I was in my local home improvement store and noticed a 25 ft extension cord made with 12 gauge wire for around $25. I thought because this one was using 12 gauge wire it must me a 20 amp cord. It was labeled 15 amps.
This same store has a 25 ft, 12 gauge cord rated at 20 amps for over twice the price. Why would one on the cords to be rated at 15 amp and the other at 20 amp when they both use the same size wire?
I took another look at the 20 amp cord and it is for 250 volts so maybe my comparison was not valid.
I have a popup camper with an air conditioner that is rated at 125 volts and 20 amps if I am not mistaken. I would like to have an extension cord to be able to test the air conditioner at home on a 20 amp circuit that I do have. I’ll keep looking.
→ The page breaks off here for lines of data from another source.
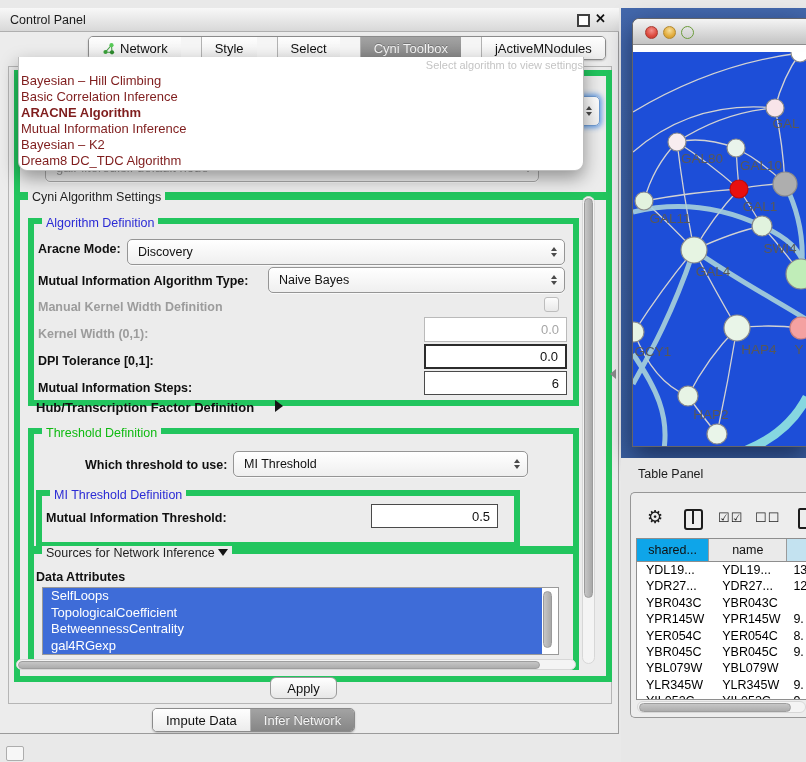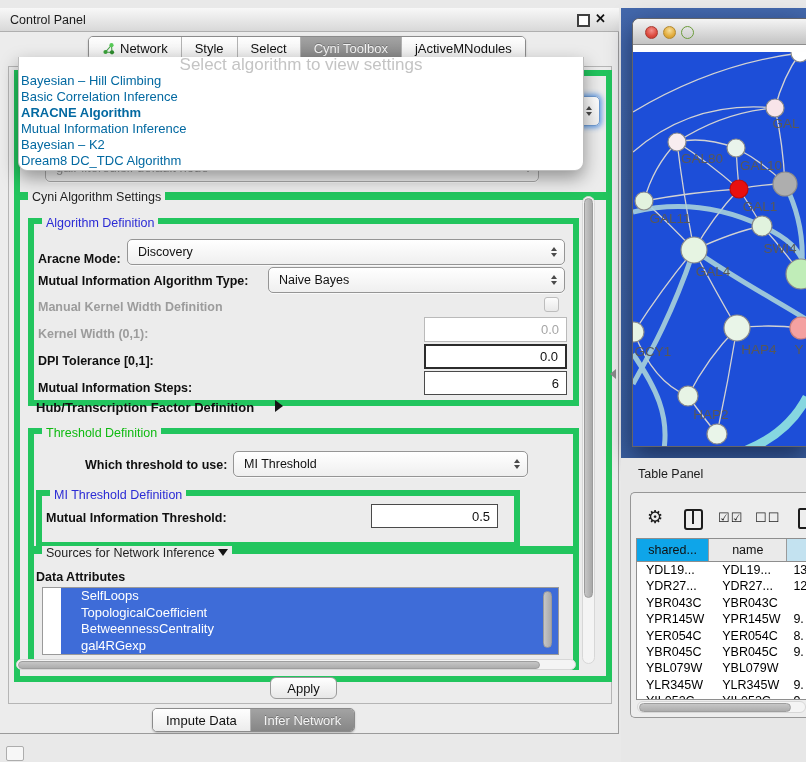--- a/index.html
+++ b/index.html
@@ -99,7 +99,7 @@
   <div class="abs" id="cp-float"></div>
   <div class="abs" id="cp-close">✕</div>
 
-  <div class="abs seg" style="left:88px;top:36px;">
+  <div class="abs seg" style="left:88px;top:36px;gap:20px;">
     <div>
       <span style="display:inline-flex;">
         <svg width="13" height="13">

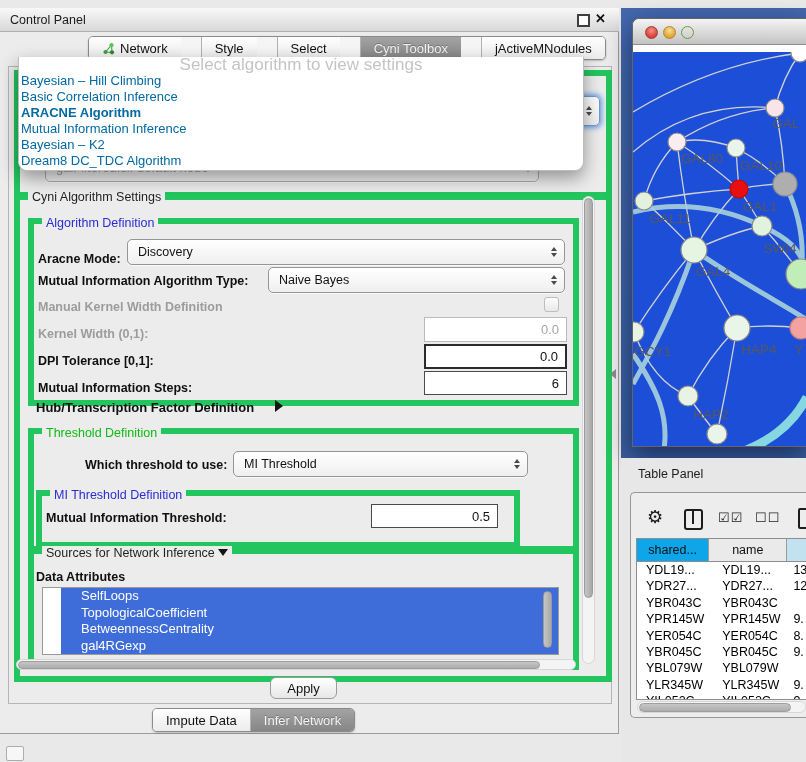--- a/index.html
+++ b/index.html
@@ -51,7 +51,7 @@
 
   
   #algo-popup{left:18px;top:57px;width:564px;height:113px;background:#FFFFFF;border:1px solid #BDBDBD;border-top:none;border-radius:0 0 9px 9px;box-shadow:0 7px 18px rgba(0,0,0,.38);z-index:60;overflow:hidden;}
-  .ph{color:#C4C4C4;text-align:center;font-size:17px;height:16px;line-height:16px;}
+  .ph{color:#C4C4C4;text-align:right;font-size:11px;height:16px;line-height:16px;}
   .opt{font-size:13px;height:16px;line-height:16px;padding-left:2px;color:#0369a1;}
   .opt.bold{font-weight:bold;}
 

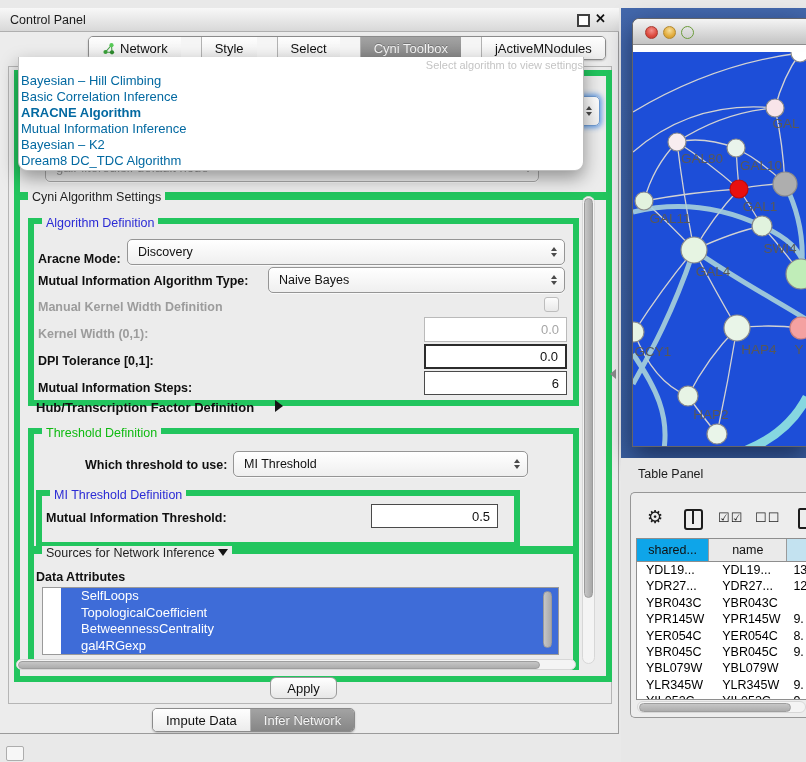--- a/index.html
+++ b/index.html
@@ -52,7 +52,7 @@
   
   #algo-popup{left:18px;top:57px;width:564px;height:113px;background:#FFFFFF;border:1px solid #BDBDBD;border-top:none;border-radius:0 0 9px 9px;box-shadow:0 7px 18px rgba(0,0,0,.38);z-index:60;overflow:hidden;}
   .ph{color:#C4C4C4;text-align:right;font-size:11px;height:16px;line-height:16px;}
-  .opt{font-size:13px;height:16px;line-height:16px;padding-left:2px;color:#0369a1;}
+  .opt{font-size:13px;height:16px;line-height:16px;padding-left:2px;color:#7f1d1d;}
   .opt.bold{font-weight:bold;}
 
   

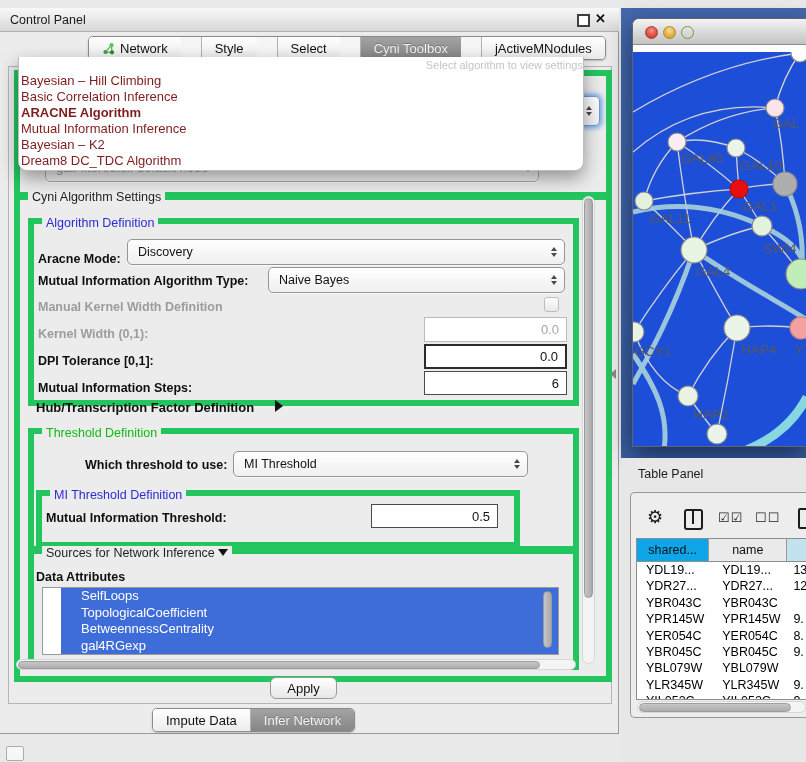--- a/index.html
+++ b/index.html
@@ -164,7 +164,7 @@
   <div class="abs group" style="left:28px;top:218px;width:539px;height:176px;">
     <span class="gtitle t-blue">Algorithm Definition</span>
   </div>
-  <div class="abs flabel" style="left:38px;top:252px;">Aracne Mode:</div>
+  <div class="abs flabel" style="left:38px;top:242px;">Aracne Mode:</div>
   <div class="abs combo" style="left:127px;top:239px;width:438px;height:26px;">
     <span>Discovery</span>
     <span class="arrs">

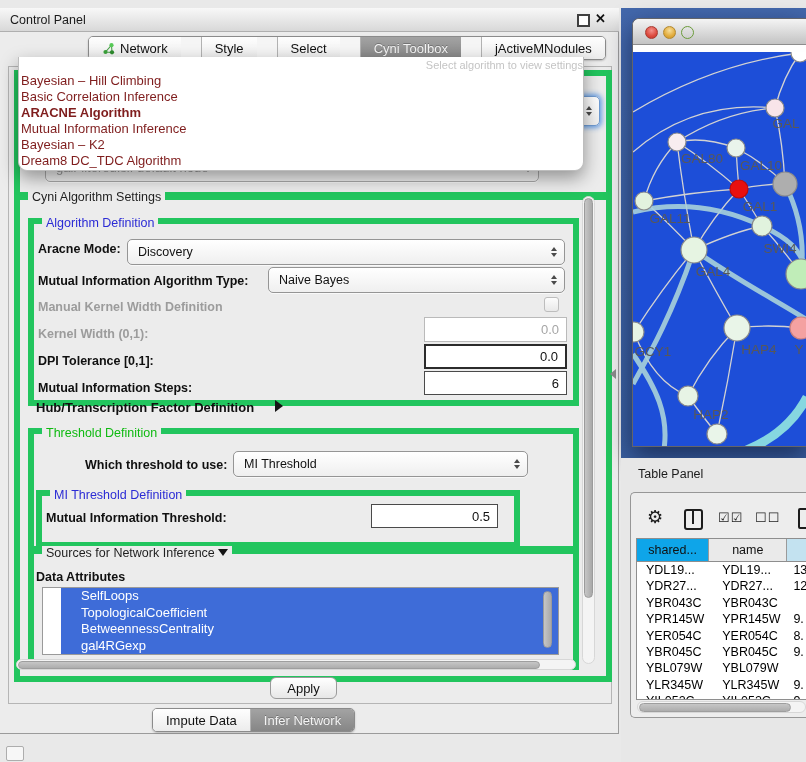--- a/index.html
+++ b/index.html
@@ -57,7 +57,7 @@
 
   
   #attr-list{background:#FFF;border:1px solid #9A9A9A;overflow:hidden;box-sizing:border-box;}
-  .attr-item{height:16.5px;line-height:16.5px;background:#3E6CD8;color:#FFF;font-size:13px;padding-left:20px;width:499px;box-sizing:border-box;margin-left:18px;}
+  .attr-item{height:16.5px;line-height:16.5px;background:#3E6CD8;color:#FFF;font-size:13px;padding-left:8px;width:499px;box-sizing:border-box;}
 
   .pushbtn{display:flex;align-items:center;justify-content:center;background:linear-gradient(#FFFFFF,#E7E7E7);border:1px solid #9A9A9A;border-radius:6px;font-size:13px;color:#111;box-sizing:border-box;}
Usually, the gauge of the wire determines current and the insulation material/thickness determines voltage. So that could explain the price difference. However, I would also think a 12 gauge wire would be rated 20 amps unless the cord was only submitted to UL for 15 amps. That is the only reason I could think of for a lower rating. Hard to know without seeing the cords.
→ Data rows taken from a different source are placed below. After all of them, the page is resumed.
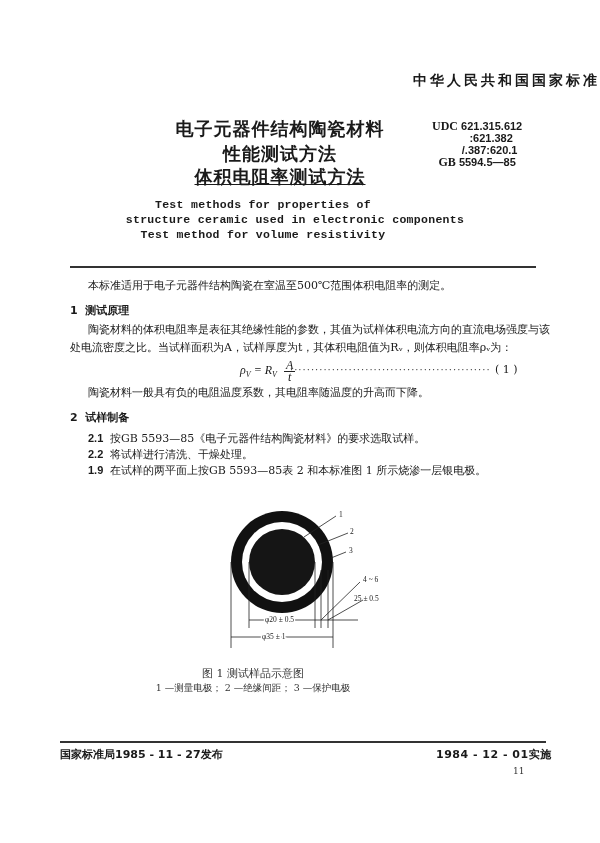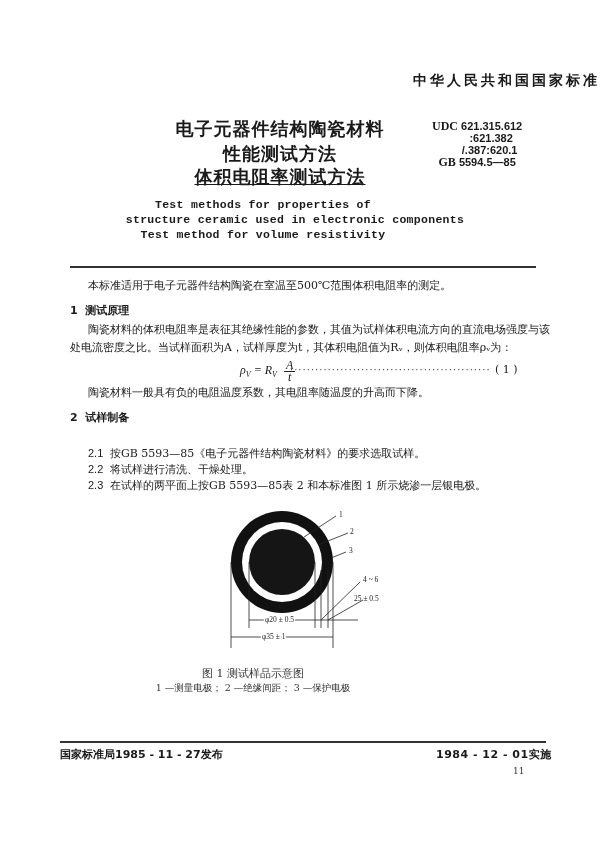--- a/index.html
+++ b/index.html
@@ -24,7 +24,7 @@
   .rule-bottom { top: 741px; }
   .body-text { font-size: 11px; line-height: 14px; }
   .sec-title { font-family: "DejaVu Sans", sans-serif; font-weight: bold; font-size: 11px; }
-  .sub-num { font-family: "Liberation Sans", sans-serif; font-weight: normal; font-size: 11px; display: inline-block; width: 22px; margin-top: 15px; }
+  .sub-num { font-family: "Liberation Sans", sans-serif; font-weight: bold; font-size: 11px; display: inline-block; width: 22px; }
   .formula { left: 240px; top: 360px; font-family: "Liberation Serif", serif; font-style: italic; font-size: 12px; }
   .frac { display: inline-block; vertical-align: middle; text-align: center; line-height: 11px; margin-left: 4px; }
   .frac .num { display: block; border-bottom: 1px solid #222; padding: 0 2px; }

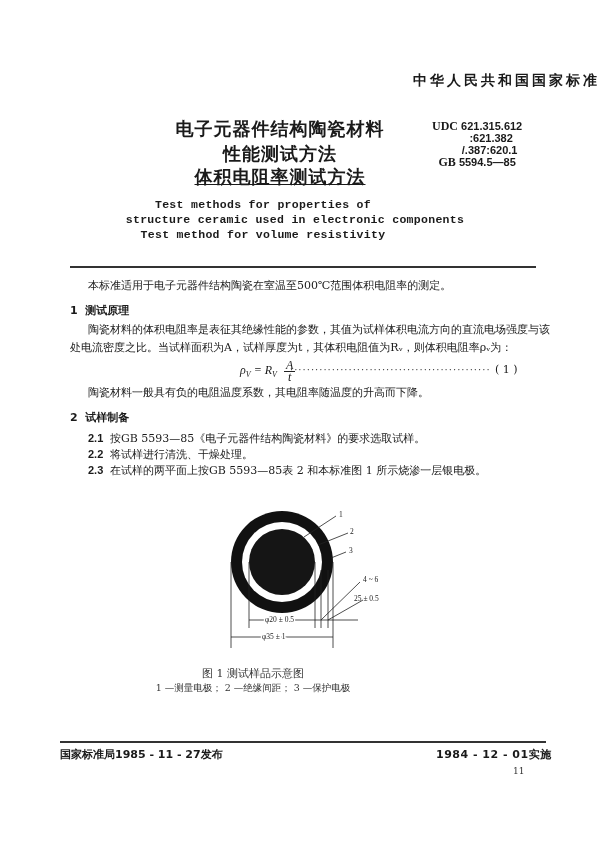--- a/index.html
+++ b/index.html
@@ -92,7 +92,7 @@
   <span class="sub-num">2.2</span><span>将试样进行清洗、干燥处理。</span>
 </div>
 <div class="abs body-text" style="left:88px; top:463px;">
-  <span class="sub-num">2.3</span><span>在试样的两平面上按GB  5593—85表 2 和本标准图 1 所示烧渗一层银电极。</span>
+  <span class="sub-num">1.9</span><span>在试样的两平面上按GB  5593—85表 2 和本标准图 1 所示烧渗一层银电极。</span>
 </div>
 
 <svg class="abs" style="left:220px; top:500px;" width="190" height="150" viewBox="0 0 190 150">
Generally, the current carrying criteria of a wire are based upon the composition of the wire (example, aluminum vrs copper, etc), the length of the wire, whether stranded or solid wire (surface area of wire) and gauge of the wire.
The insulation comes into play with heat dissapation and insulating capacity of the voltage between the wires.
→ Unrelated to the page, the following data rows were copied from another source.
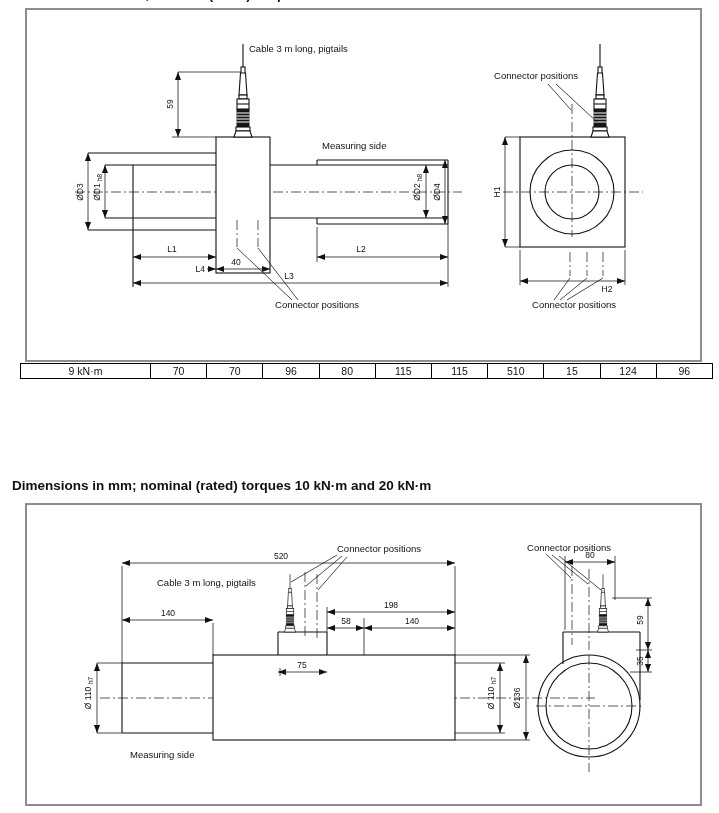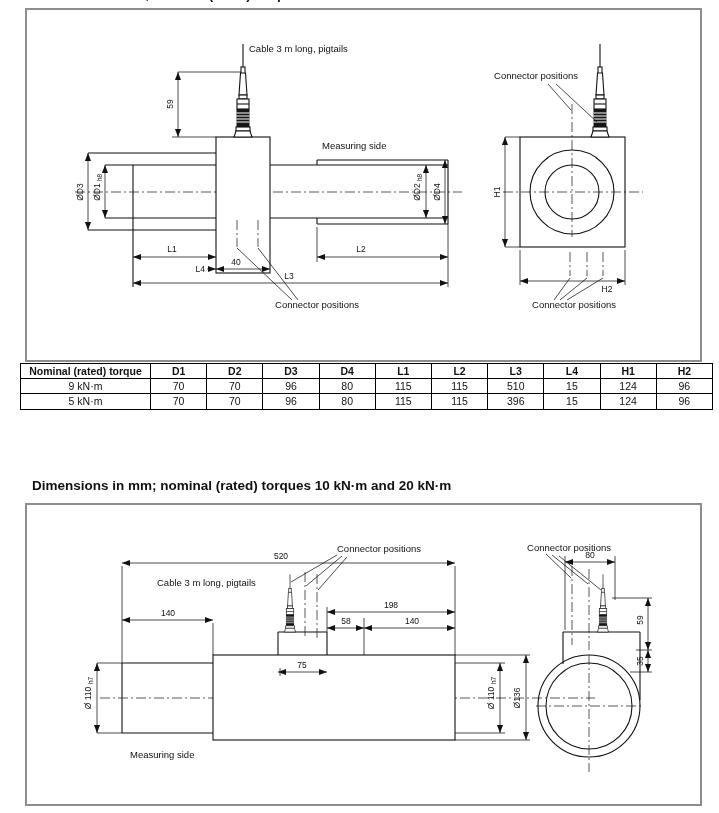--- a/index.html
+++ b/index.html
@@ -180,19 +180,6 @@
       <col>
     </colgroup>
   <tbody>
-      <tr>
-    <th>Nominal (rated) torque</th>
-    <th>D1</th>
-    <th>D2</th>
-    <th>D3</th>
-    <th>D4</th>
-    <th>L1</th>
-    <th>L2</th>
-    <th>L3</th>
-    <th>L4</th>
-    <th>H1</th>
-    <th>H2</th>
-  </tr>
   <tr>
     <td>9 kN·m</td>
     <td>70</td>

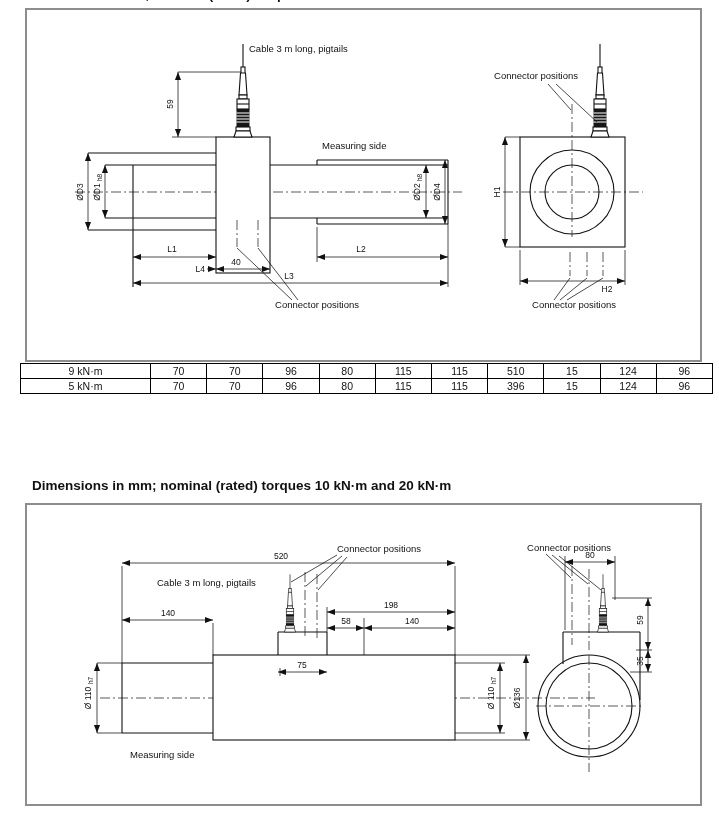--- a/index.html
+++ b/index.html
@@ -193,19 +193,6 @@
     <td>124</td>
     <td>96</td>
   </tr>
-  <tr>
-    <td>5 kN·m</td>
-    <td>70</td>
-    <td>70</td>
-    <td>96</td>
-    <td>80</td>
-    <td>115</td>
-    <td>115</td>
-    <td>396</td>
-    <td>15</td>
-    <td>124</td>
-    <td>96</td>
-  </tr>
 </tbody>
   </table>
 

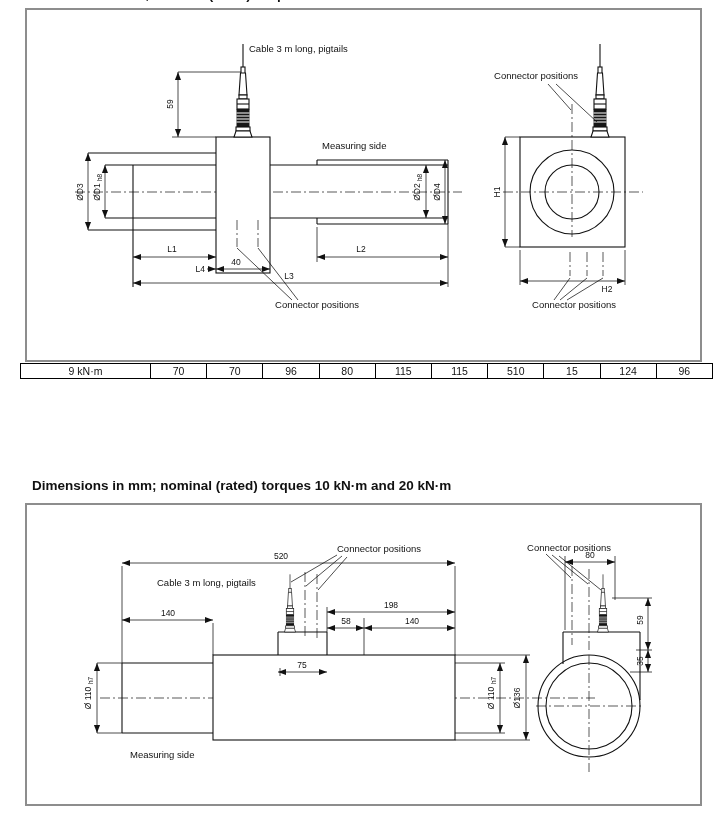--- a/index.html
+++ b/index.html
@@ -22,7 +22,7 @@
   #dimtable th,#dimtable td{border:1.4px solid #000;height:14.2px;padding:0;font-size:10.5px;text-align:center;vertical-align:middle;line-height:1;}
   #dimtable th{font-weight:bold;}
   #dimtable .c0{width:130px;}
-  .sec-head{position:absolute;left:32px;top:478px;font-weight:bold;font-size:13.5px;white-space:nowrap;}
+  .sec-head{position:absolute;left:12px;top:478px;font-weight:bold;font-size:13.5px;white-space:nowrap;}
 </style>
 </head>
 <body>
I agree with OU812 that perhaps the company submitted the sample to Underwriters Labs for 15 amp or perhaps because of how it is made, that it only qualified at 15 amp and was not appropriate for a 20 amp rating.
Then again, maybe they are just being overly conservative on the rating.
Lotsa good info so far. The basics of AC household current are that the amount of current, (expressed in amps,) is limited by the size, (the total cross-sectional area,) and the length, of the conductor, (the extension cord.)
That is to say: If you want to support a 20-amp load in your RV from your house. You need, at a minimum, a 10-gauge, 25ft maximum length extension cord. And keep in mind that your 20-amp breaker is designed to handle 80% (16 amps) of current. A 25 or 30-amp breaker with appropriate wiring would be better.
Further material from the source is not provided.